* [GOAL OF THE EXERCISE]:
What lines below mention the word "span"? Copy each one.

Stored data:
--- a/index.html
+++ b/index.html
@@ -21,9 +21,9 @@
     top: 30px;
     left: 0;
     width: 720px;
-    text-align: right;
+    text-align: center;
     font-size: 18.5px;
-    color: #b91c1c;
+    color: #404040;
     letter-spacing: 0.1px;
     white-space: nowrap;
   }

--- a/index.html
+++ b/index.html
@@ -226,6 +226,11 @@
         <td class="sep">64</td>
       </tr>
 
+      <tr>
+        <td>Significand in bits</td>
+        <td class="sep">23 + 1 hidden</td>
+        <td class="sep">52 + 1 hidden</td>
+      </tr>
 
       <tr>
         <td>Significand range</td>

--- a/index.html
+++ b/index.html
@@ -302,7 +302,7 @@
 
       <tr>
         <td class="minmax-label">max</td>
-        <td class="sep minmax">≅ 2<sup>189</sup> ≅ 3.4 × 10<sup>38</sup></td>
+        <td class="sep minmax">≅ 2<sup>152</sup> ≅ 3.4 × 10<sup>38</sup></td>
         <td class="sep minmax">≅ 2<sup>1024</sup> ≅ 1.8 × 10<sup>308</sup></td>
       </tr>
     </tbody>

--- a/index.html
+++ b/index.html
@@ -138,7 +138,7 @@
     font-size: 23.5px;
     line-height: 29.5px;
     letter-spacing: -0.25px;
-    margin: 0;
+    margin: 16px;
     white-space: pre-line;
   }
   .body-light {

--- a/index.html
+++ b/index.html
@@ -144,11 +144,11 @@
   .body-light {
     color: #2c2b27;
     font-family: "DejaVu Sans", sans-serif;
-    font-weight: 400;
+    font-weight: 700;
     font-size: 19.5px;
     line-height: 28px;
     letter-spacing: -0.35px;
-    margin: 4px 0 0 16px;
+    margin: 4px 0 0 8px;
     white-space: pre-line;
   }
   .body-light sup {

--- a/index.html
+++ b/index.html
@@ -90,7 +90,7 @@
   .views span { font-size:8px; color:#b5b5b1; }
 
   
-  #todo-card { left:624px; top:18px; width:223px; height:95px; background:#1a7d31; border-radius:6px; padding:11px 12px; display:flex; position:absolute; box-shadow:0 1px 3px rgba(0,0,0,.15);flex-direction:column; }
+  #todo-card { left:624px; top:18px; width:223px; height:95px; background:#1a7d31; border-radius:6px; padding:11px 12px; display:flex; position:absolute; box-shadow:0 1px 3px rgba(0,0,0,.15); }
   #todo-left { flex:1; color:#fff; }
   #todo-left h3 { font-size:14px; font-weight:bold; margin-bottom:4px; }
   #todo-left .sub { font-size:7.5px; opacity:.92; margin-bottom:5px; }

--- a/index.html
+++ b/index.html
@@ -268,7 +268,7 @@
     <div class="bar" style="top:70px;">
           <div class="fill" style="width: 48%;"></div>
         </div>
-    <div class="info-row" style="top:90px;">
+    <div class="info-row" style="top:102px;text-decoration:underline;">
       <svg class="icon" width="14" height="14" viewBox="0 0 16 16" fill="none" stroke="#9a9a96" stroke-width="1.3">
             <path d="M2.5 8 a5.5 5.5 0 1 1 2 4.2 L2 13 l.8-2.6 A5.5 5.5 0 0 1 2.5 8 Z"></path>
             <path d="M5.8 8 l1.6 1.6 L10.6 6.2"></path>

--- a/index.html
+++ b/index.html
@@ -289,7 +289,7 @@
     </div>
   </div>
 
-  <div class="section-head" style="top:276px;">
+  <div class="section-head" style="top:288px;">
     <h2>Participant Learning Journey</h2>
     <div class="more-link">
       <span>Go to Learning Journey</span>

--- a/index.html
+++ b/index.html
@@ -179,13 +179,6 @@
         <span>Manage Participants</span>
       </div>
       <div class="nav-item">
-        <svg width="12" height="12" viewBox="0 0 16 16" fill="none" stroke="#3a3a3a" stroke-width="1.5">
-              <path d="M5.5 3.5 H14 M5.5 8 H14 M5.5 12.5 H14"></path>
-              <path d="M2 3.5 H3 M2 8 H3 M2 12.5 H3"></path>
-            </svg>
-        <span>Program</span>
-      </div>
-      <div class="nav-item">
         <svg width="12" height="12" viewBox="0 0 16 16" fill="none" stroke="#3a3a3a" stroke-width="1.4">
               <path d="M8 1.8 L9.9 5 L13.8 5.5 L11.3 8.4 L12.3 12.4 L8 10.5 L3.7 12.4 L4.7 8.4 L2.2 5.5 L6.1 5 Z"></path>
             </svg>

* [RESPONSE FOR THIS EXERCISE]:
   .views span { font-size:8px; color:#b5b5b1; }
       <span>Go to Learning Journey</span>
         <span>Manage Participants</span>
-        <span>Program</span>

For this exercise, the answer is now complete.